What Is A Dash Cam?
Dash Cams are attached to the dashboard or windscreen of a vehicle, and continuously record footage of your journey. This footage can be sent to the insurance company or the police if any incident occurs, to provide evidence as to who is at fault. Due to the large amount of fraudulent insurance scams, drivers need this protection to avoid being incorrectly blamed.
What Are They Used For?
Using a Dash Cam is a great way of preventing issues with various driving incidents. The footage can be delivered to the police as evidence if you are hit by another driver, or can be used to combat insurance fraud. As well as being used on the road, some dash cams have a parking mode which can be handy if an incident occurs while you are away from the car. For these reasons, fitting a Dash Cam can give you cheaper insurance quotes with certain companies.
Why You Need A Dash Cam?
Cheaper insurance - Some insurance companies will provide cheaper car insurance deals if the driver has a dash cam installed. This is because the recorded footage will provide evidence if an accident occurs, avoiding costly court fees.
Protect your car when parked - Many cameras have a Parking Mode feature. This allows the dash cam to record video while the car is parked, capturing footage if your car is damaged. This often requires you to hard wire the camera, as battery life will be an issue. Be wary, displaying a dash cam in your parked car can make it a more attractive target to thieves.
Protect you from insurance fraud - There is a growing number of people faking accidents to receive compensation by walking into moving cars, or suddenly performing an emergency stop, causing the driver behind to drive into their vehicle. This activity is illegal, but without recording the incident, it can be very difficult to prove your innocence.
Recording interesting journeys - Car cameras are a popular way to record interesting and eventful car journeys. This can be driving along scenic mountain roads, or documenting unforgettable holidays, dash cams provide high definition videos for you to share.
Capturing once in a lifetime moments - Dash cams are great for capturing unique and once in a lifetime events. Examples of unique moments caught on a dash cam are; extreme blizzards, meteor explosions, tornadoes, and landslides. With the popularity of Youtube and Facebook, these videos often go viral, as other cameras rarely pick up these random events.
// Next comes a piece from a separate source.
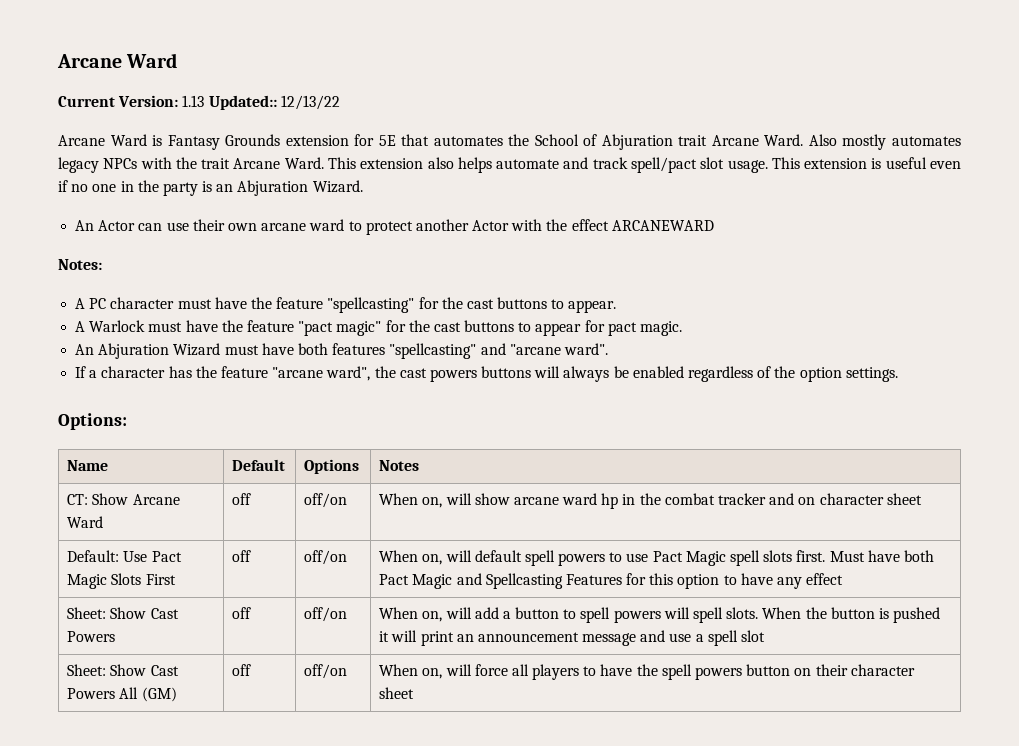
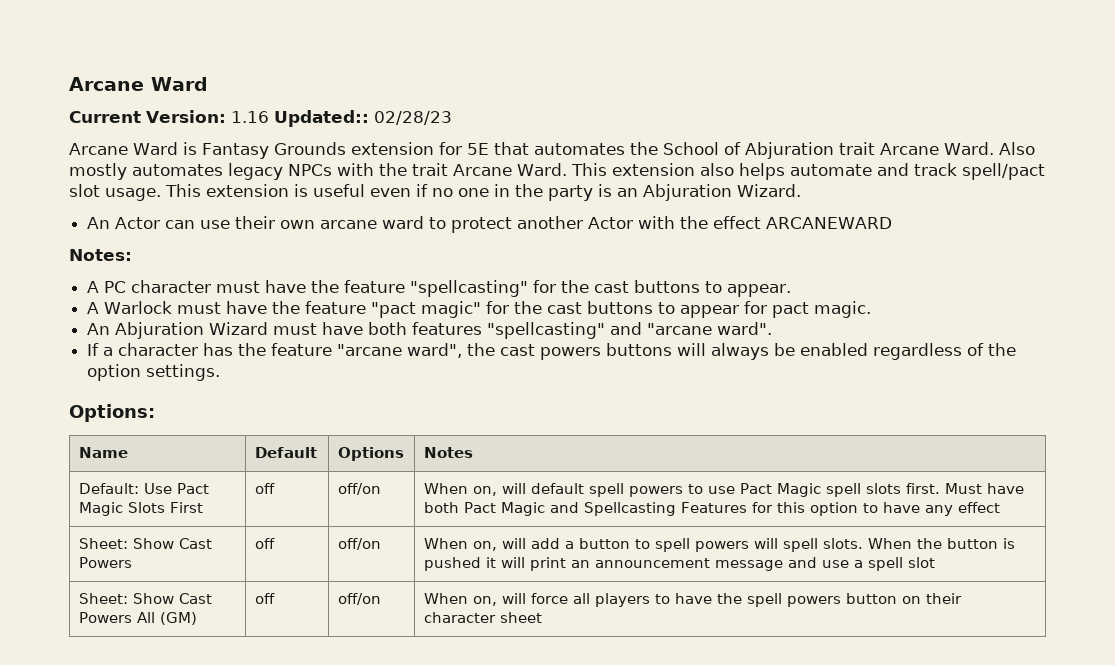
- Current Version: 1.13 Updated:: 12/13/22
+ Current Version: 1.16 Updated:: 02/28/23
- CT: Show Arcane Ward | off | off/on | When on, will show arcane ward hp in the combat tracker and on character sheet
There are various types of dashboard cameras available on the market. Top level Dash Cams will allow users to record parameters such as speed, distance, time and location which can usually be viewed on google maps. G-force senses are also available which will automatically detect an impact and save the recorded footage. Parking mode is handy if an incident occurs while you are away from the car, as the camera will automatically save the footage for further use.
A Word Of Warning
Most Dash Cams are manufactured in China, Taiwan and various other Asian countries. For this reason, there is little regulation by the government in these countries resulting in poor quality control. All the products we display are on sale from Amazon. If you have any issues with items purchased through this site you will need to get in touch with Amazon and they will take care of it. Although Amazon have a fantastic returns policy, we always recommend purchasing from a reliable brand. Checking the reviews on Amazon is a great way to determine the quality of an item. You can also check out our top rated dash cams here to see which products we recommend. Although you may be tempted by the cheap prices, with Dash Cams you certainly get what you pay for in terms of both picture quality and reliability.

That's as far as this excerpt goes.